Bugün parti yöneticileri ve teşkilat mensuplarının Erdoğan’ın “dava” dediği misyon ve hedef ile uzaktan yakından ilgileri yok ve kalmadı.
Teşkilatçılığı ve Erdoğan misyonunu; göstermelik ziyaret ve bunlarla ilgili resim paylaşmaya indirgeyen, protokolde poz vermeyi partiye hizmet sayan, bakanların etrafında dolaşmayı marifet gören, bulunduğu bu görevi,oğlu kızı, damadı ya da yakınlarına iş bulma basamağı olarak gören bir Ak Parti ve AKP’liler var şimdilerde.

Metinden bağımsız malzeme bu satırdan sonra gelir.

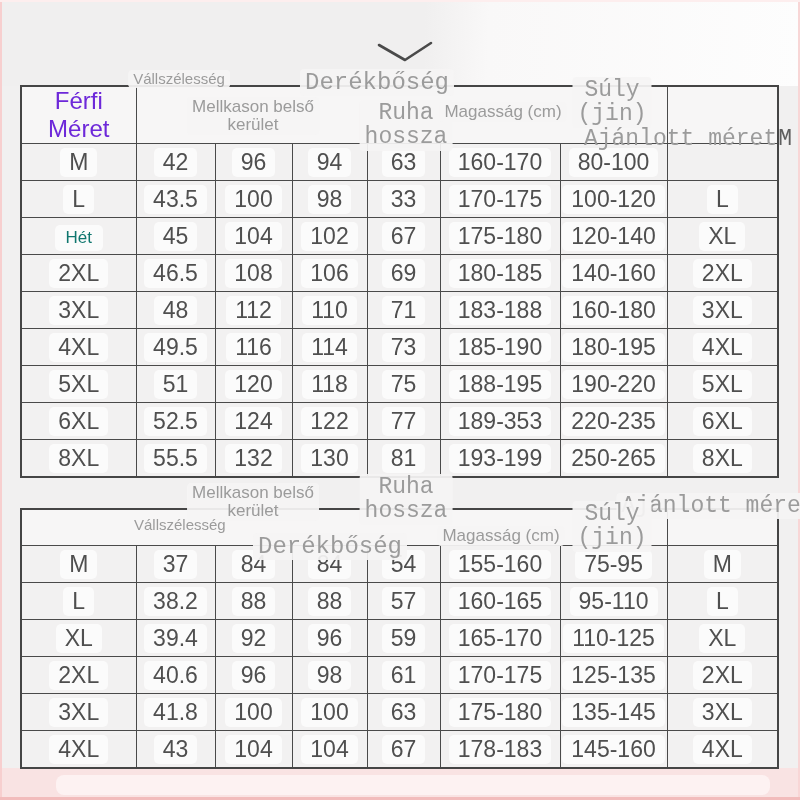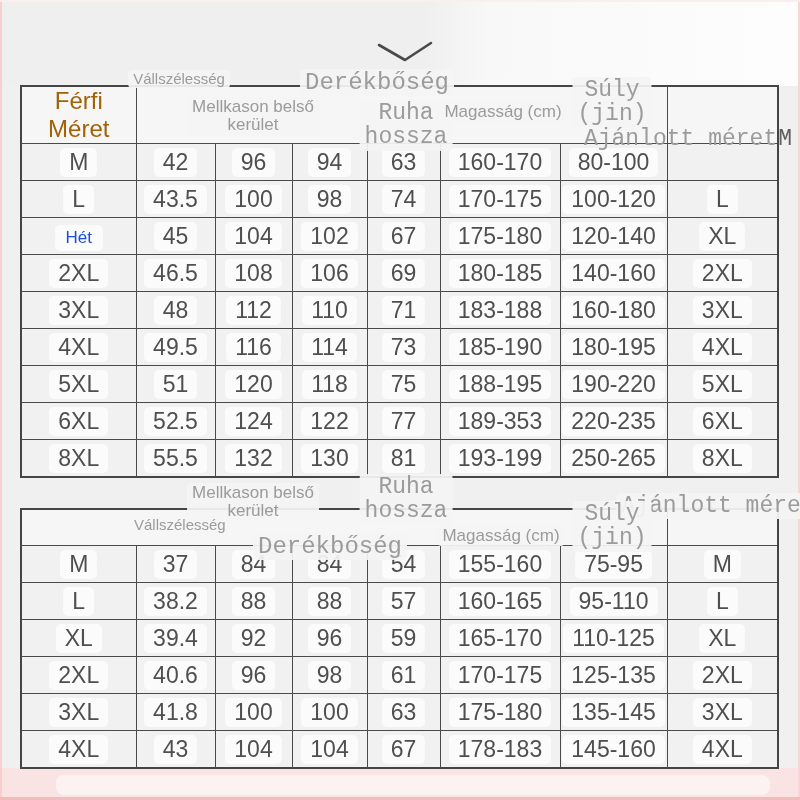"Férfi Méret" th.h-title { color: #a16207 -> #6d28d9 }
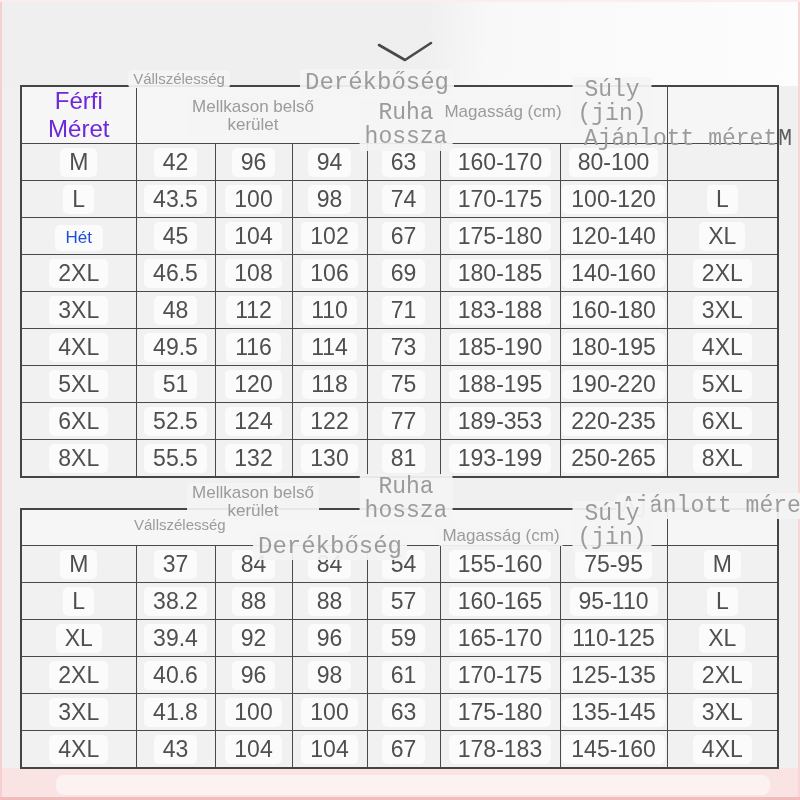"74" span.val { text: 74 -> 33 }
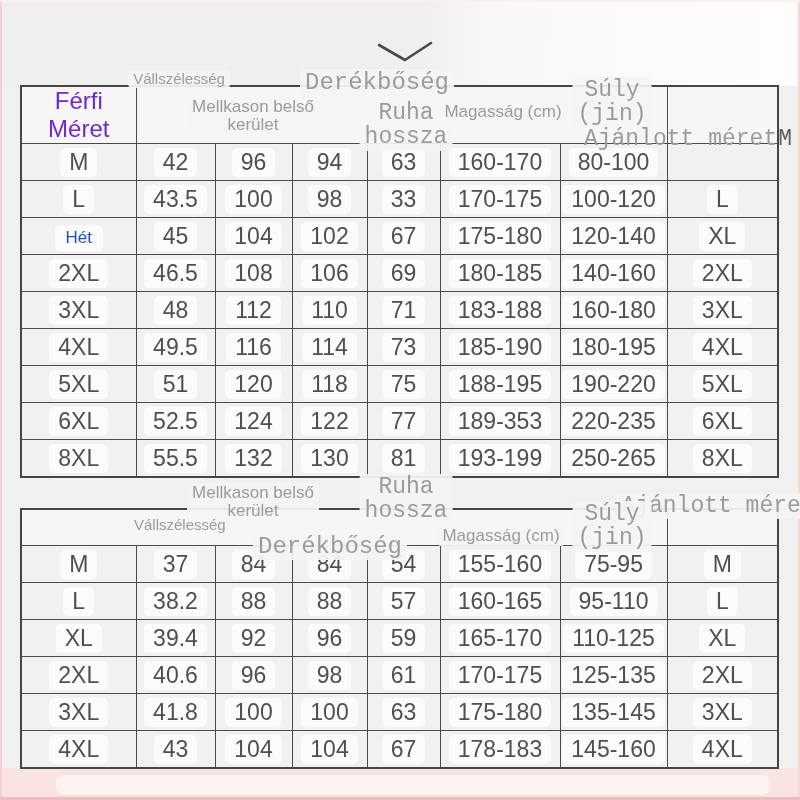"Hét" .val.muted { color: #1d4ed8 -> #0f766e }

Evet, ülke 23 yılda çok şey kazandı ama Ak Parti çok şey kaybetti. Kendi kaybetmekte kalmadı üzerine oturdukları manevi müktesebata da oldukça zarar verdiler. Artık insanlar mütedeyyin ve inançlı kesimlerden kaçar hale geldiler. Çünkü birçoğu dini kullanarak yolsuzluk, usulsüzlük yaparak hem bu müktesebata hem de partiye zarar verdiler. Kaybedilen sadece samimiyet, fedakârlık ve adanmışlık değildi. Kaybedilen dava bilinciydi. Kaybedilen ahlaki değerlerdi. Kaybedilen uğruna mücadele edilen İslami umdelerdi. Ve kaybedilen Ak davanın ak ruhuydu.
Ak Parti, önümüzdeki süreçte ekonomiyi düzletse dahi manevi kayıpları nasıl düzeltecek, bugünden sonra baştan aşağı teşkilat mensuplarına helal-haram hassasiyetini verebilecek mi, komisyon karşılığında iş insanlarına kamudan ihale peşkeş çekmenin yanlışlığını dile getirip bunları yapanları bünyesinden atacak mı, teşkilatları kendi çıkarlarını düşünen dünyevileşmiş isimler yerine hakkı ve doğruyu cesurca haykıracak isimlerden oluşturma iradesini gösterecek mi bakıp göreceğiz.
Ancak gördüğümüz ve izlediğimiz kadarıyla bunlar Cumhurbaşkanı Erdoğan’a rağmen yapılıyor. Ve yine gözlemlediğimiz kadar Erdoğan da bunları bilmesine rağmen düzletilmesi yönüne adım atamıyor ya da belirli lobiler tarafından sunulan göstermelik gerekçelerle özellikle attırılmıyor.
Tüm doğru ve yanlış işlerine rağmen Ak Partinin 23. Kuruluş yıldönümü kutlu olsun. İfade ettiğimiz gibi Ak parti, 23 yıl boyunca getirdikleri yanında birçok değerimizi de götürdü. Umarız Ak Parti öz eleştirisini erken yapar da gerekli adımları atar!